NEW YORK (GenomeWeb News) – The National Institutes of Health is putting $24 million this year into a new program that will attempt to develop drugs for rare diseases that may affect millions of Americans for which there are no treatments or cures, and for 'neglected' diseases around the world that frighten away potential drug makers.

The Therapeutics for Rare and Neglected Diseases Program (TRND, pronounced 'trend'), overseen by the NIH Office of Rare Diseases Research, includes collaborators from the National Human Genome Research Institute and its NIH Chemical Genomics Center. The five-year project will be funded by $24 million per year through 2013, NIH Acting Director Raynard Kington said in a press conference today.

The TRND program will aim to develop compounds that could treat these diseases from the earliest identification stages and on toward preclinical studies, beyond the expensive and risk-laden "valley-of-death" phase that makes pharmaceutical companies shy away from many development projects.

Although rare diseases affect less than one in 200,000 Americans, NIH said, there are over 6,800 varieties of them, and together they afflict more than 25 million people in the US. Today, they present "a major health problem," Kington said.

Unlike rare diseases, many neglected diseases lack treatments in part because people in the developing regions where they are common could not afford to buy enough of the drugs produced to fight them.

"Neglected diseases," Kington continued, "tend to be rare in the US because they have been wiped out here, but they have not been wiped out worldwide.

"As the recent outbreak of influenza A H1N1 demonstrates, America is not immune from such diseases," he added.

"The federal government may be the only institution that can take the financial risks needed to jumpstart the development of treatments for these diseases, and NIH clearly has the scientific capability to do the work," Kington said in a statement.

TRND will use NCGC's robotic high-throughput screening systems and library of over 350,000 compounds to "make basic discoveries and probe cellular pathways," NIH said.

"This effort is a natural fit with NHGRI's mission, as almost all natural disorders have a genomic link," NHGRI Director Alan Guttmacher said during the press conference.

Any molecules developed through NCGC screening having potential therapeutic properties could then be run through the TRND drug development pipeline.

NCGC Director Christopher Austin said in a statement that TRND researchers will start teams to "do the hard work of optimizing chemicals that we or others discover that may treat rare diseases and turn them into actual drugs.

"Unlike traditional drug development, however, where only successes are published, we will publish our failures as well, so everyone in the drug development community can learn from them. That alone could be revolutionary," Austin added.

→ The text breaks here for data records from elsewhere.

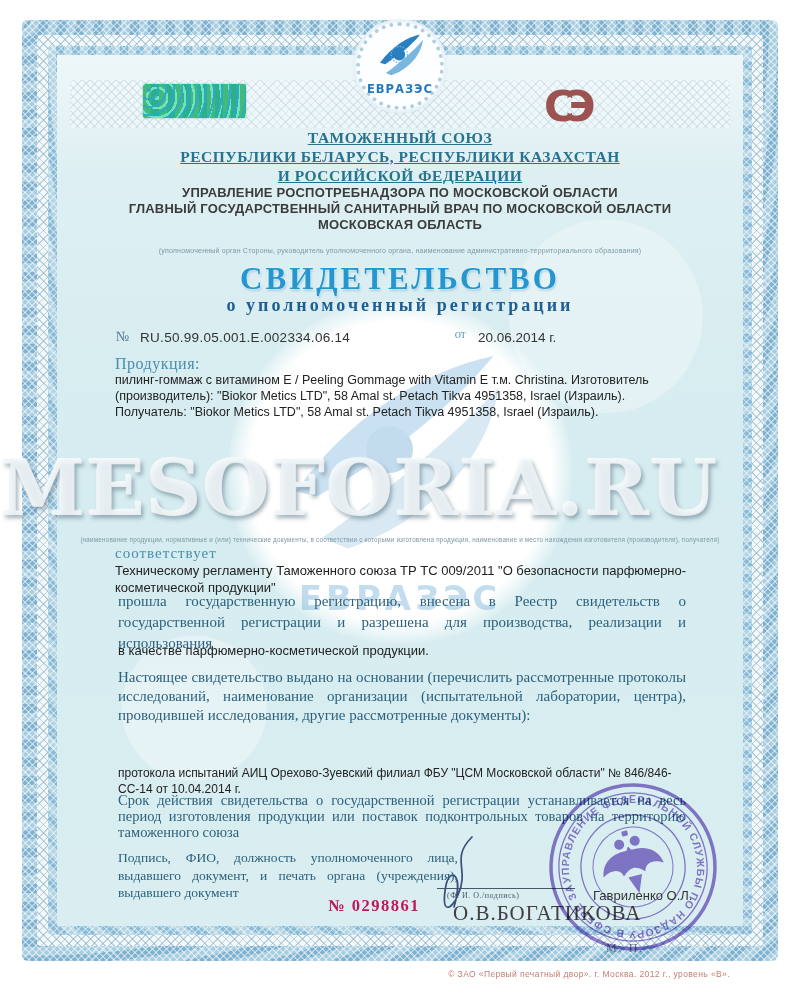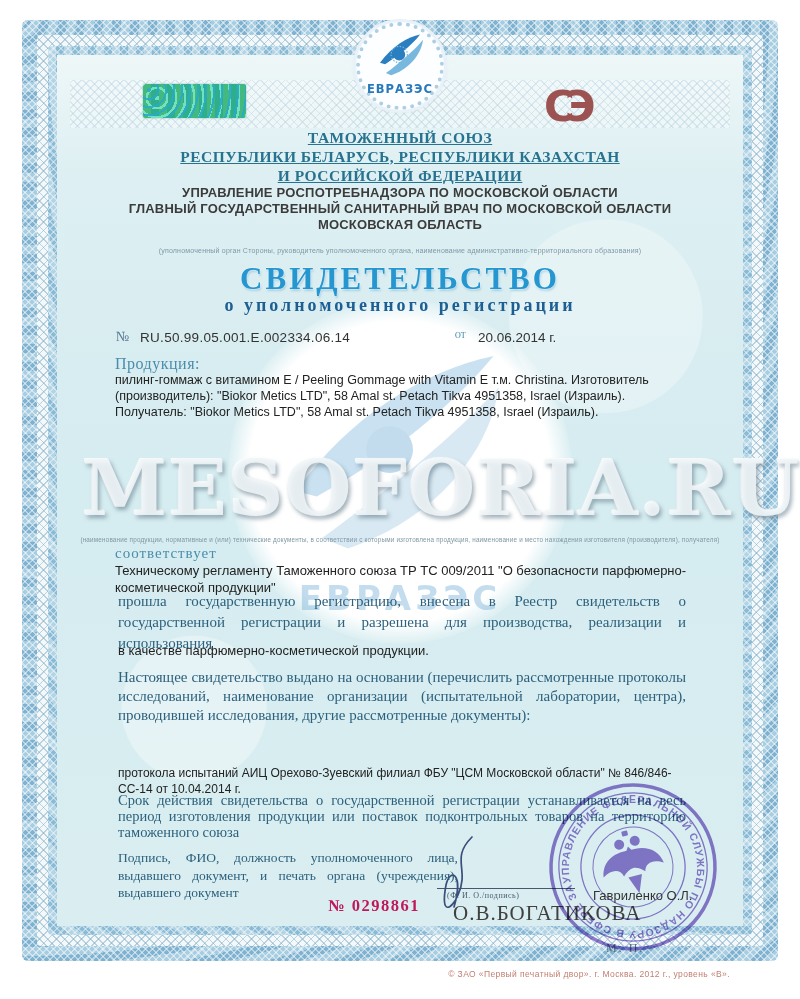--- a/index.html
+++ b/index.html
@@ -161,7 +161,7 @@
   </div>
 
   <div class="txt title-main">СВИДЕТЕЛЬСТВО</div>
-  <div class="txt title-sub">о уполномоченного регистрации</div>
+  <div class="txt title-sub">о уполномоченный регистрации</div>
 
   <div class="txt reg-row">
     <span class="reg-no-label">№</span>

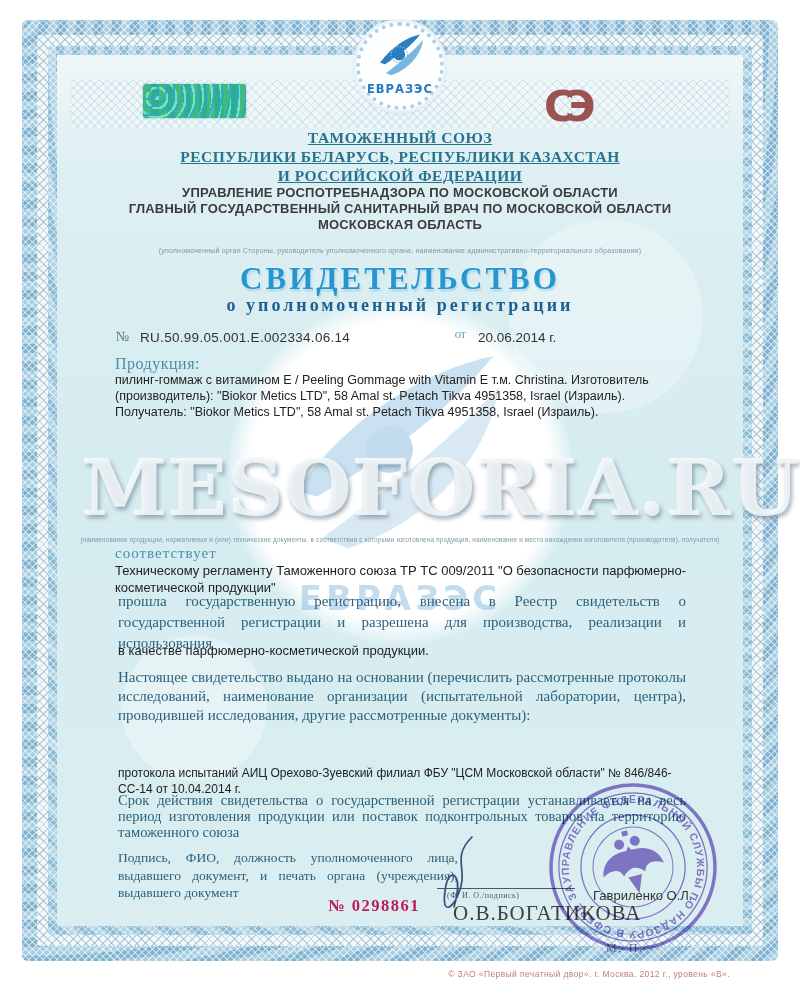--- a/index.html
+++ b/index.html
@@ -48,7 +48,7 @@
   .center-emblem .ghost-org { font-family:"DejaVu Sans",sans-serif; font-weight:bold;
     font-size:34px; letter-spacing:4px; color:#5aa0d0; opacity:.35; margin-bottom:26px; }
   
-  .watermark { position:absolute; left:0; top:443px; width:100%; z-index:3; text-align:right;
+  .watermark { position:absolute; left:0; top:443px; width:100%; z-index:3; text-align:left;
     font-family:"DejaVu Serif", serif; font-size:77px; font-weight:bold; letter-spacing:1px;
     color:rgba(240,246,248,.88);
     text-shadow: 2px 3px 4px rgba(95,120,135,.6), -1px -1px 1px rgba(255,255,255,.95); }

In addition, "TRND will not pursue a treatment under development by someone else, and it does not want to compete with the biotechnology industry," Stephen Groft, director of the NIH Office of Rare Diseases Research, said this morning.

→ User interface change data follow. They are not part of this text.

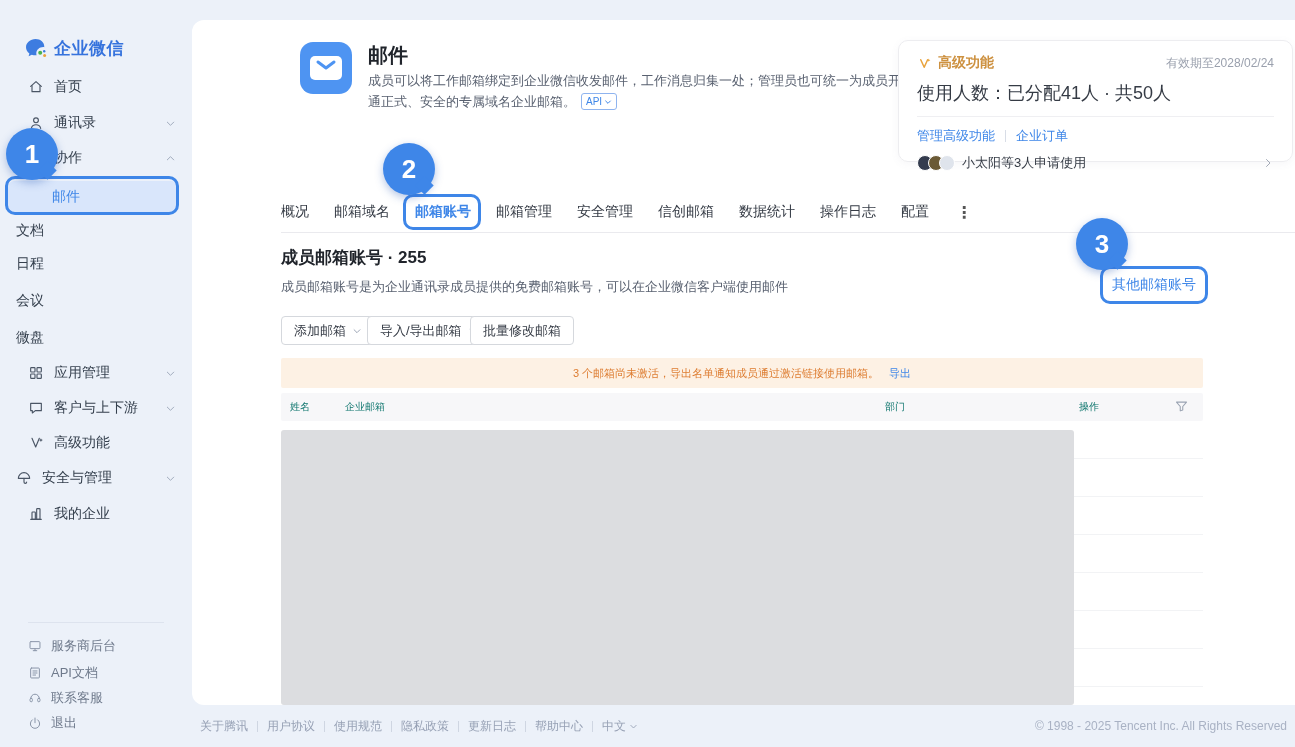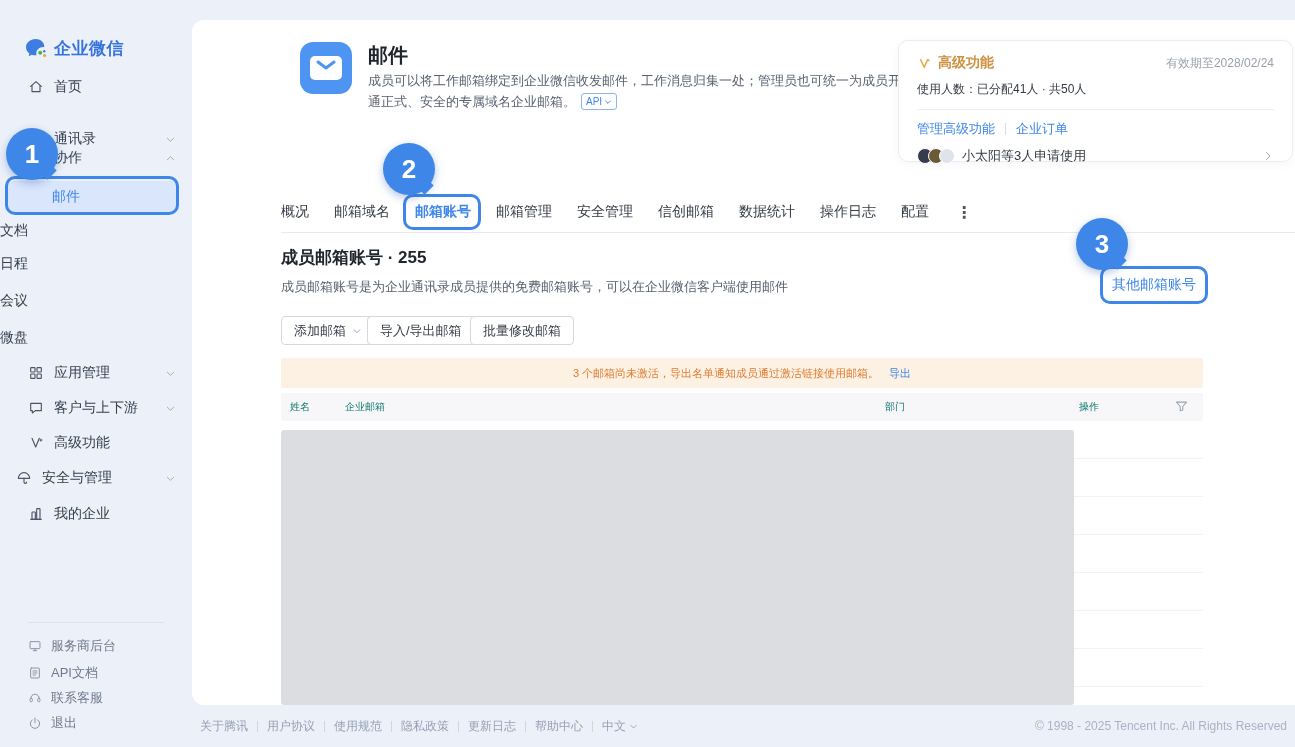--- a/index.html
+++ b/index.html
@@ -41,7 +41,7 @@
   .premium-row1{display:flex;align-items:center;}
   .premium-title{color:#cd9140;font-size:14px;font-weight:bold;margin-left:6px;}
   .premium-expiry{margin-left:auto;color:#9aa0ad;font-size:12px;}
-  .premium-usage{margin-top:9px;font-size:12px;color:#353b45;padding-bottom:11px;border-bottom:1px solid #efeff2;}
+  .premium-usage{margin-top:9px;font-size:18px;color:#353b45;padding-bottom:11px;border-bottom:1px solid #efeff2;}
   .premium-links{margin-top:10px;font-size:13px;color:#3e86e8;display:flex;align-items:center;gap:10px;}
   .premium-links span{cursor:pointer;}
   .vline{width:1px;height:12px;background:#d8dde6;}

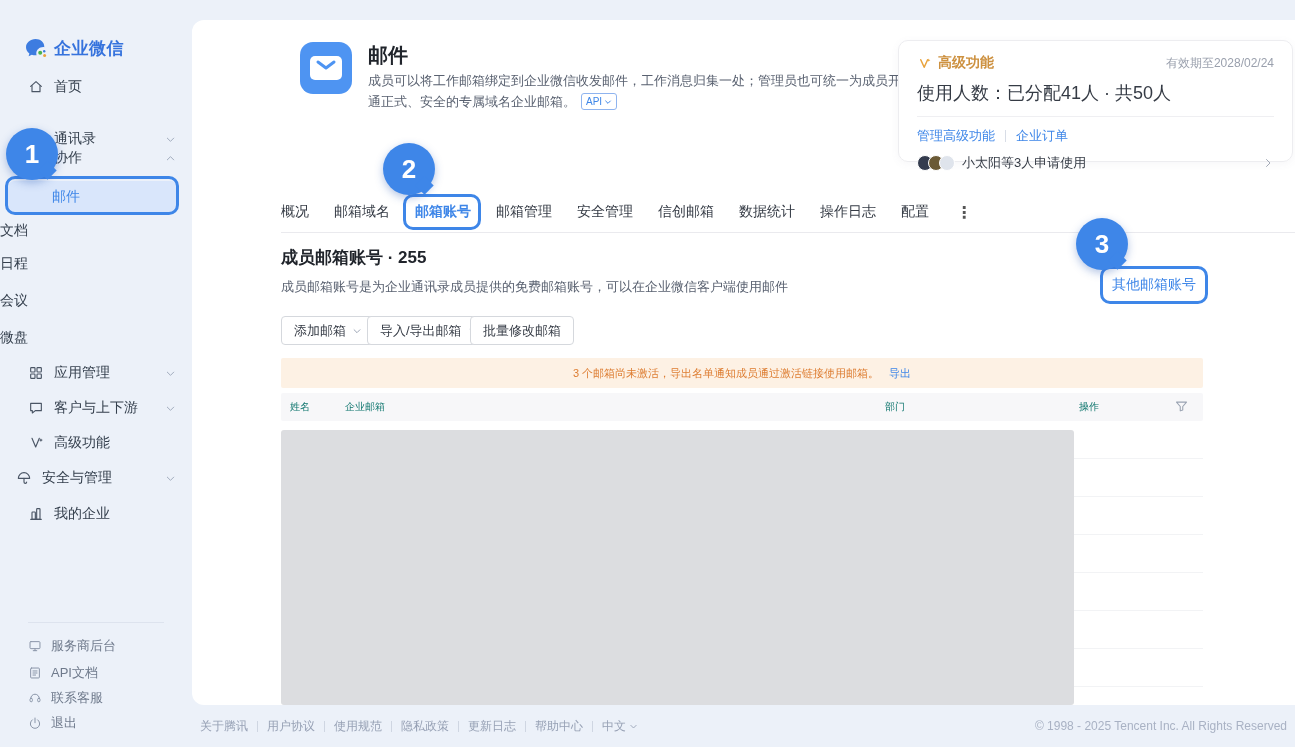--- a/index.html
+++ b/index.html
@@ -143,7 +143,7 @@
       <span class="lbl">首页</span>
     </div>
 
-    <div class="nav-item" style="top:125px;">
+    <div class="nav-item" style="top:109px;">
       <span class="icn">
           <svg viewBox="0 0 24 24" width="16" height="16" fill="none" stroke="currentColor" stroke-width="1.7" stroke-linecap="round" stroke-linejoin="round">
             <circle cx="12" cy="8" r="3.6"></circle>

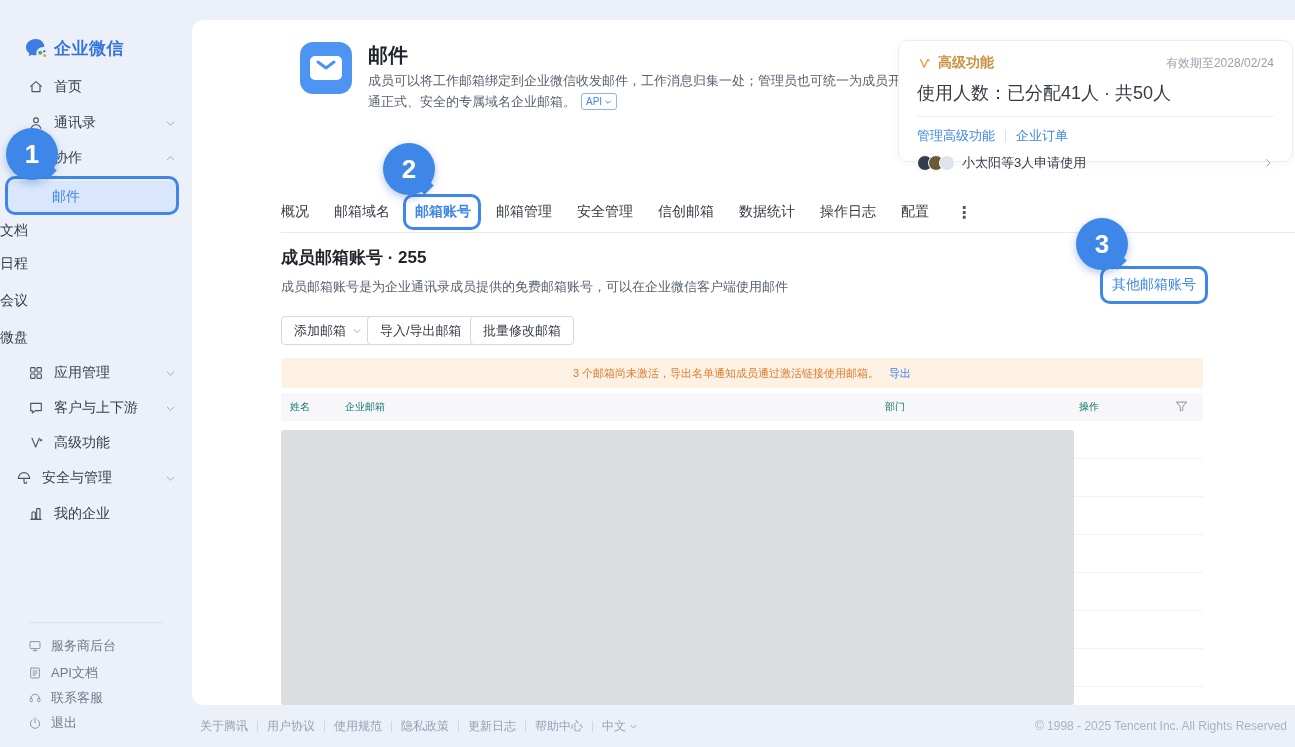--- a/index.html
+++ b/index.html
@@ -14,7 +14,7 @@
             padding:0 16px 0 28px;box-sizing:border-box;font-size:14px;cursor:pointer;}
   .nav-item .icn{width:16px;height:16px;margin-right:10px;color:#4a5565;display:flex;flex:none;}
   .nav-item .chev{margin-left:auto;color:#9aa5b8;display:flex;}
-  .nav-sub{position:absolute;left:0;width:219px;height:28px;line-height:28px;
+  .nav-sub{position:absolute;left:16px;width:219px;height:28px;line-height:28px;
            box-sizing:border-box;font-size:14px;cursor:pointer;}
   .nav-sub.active{left:8px;width:170px;padding-left:44px;height:31px;line-height:31px;
                   background:#d9e6fb;border-radius:6px;color:#3e86e8;position:absolute;}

The effort will involve collaborations with NIH-funded researchers in academia, with patient advocacy groups, and with the private sector, and will include a panel of advisers from both spheres and from NIH.

"Meaningful collaboration with external partners is a key element in NIH's approach; for example, engaging disease-specific groups in preparation for clinical trials to characterize the natural history of diseases and determine clinical trial endpoints is essential," Sharon Terry, president and CEO of Genetic Alliance, said in a statement. "All stakeholders working together will transform the drug development pipeline," she added.

The project is intended to "take a promising molecule through the most difficult phases of clinical development, and then try to find a partner to develop it," Groft explained.

The basic plan for this year, Groft added, is to find staff, outfit laboratories, and start looking for a couple of rare diseases to begin pursuing.

NCGC's Austin also said that in most cases the TRND program will seek to find a company to in-license the therapeutic candidates it develops.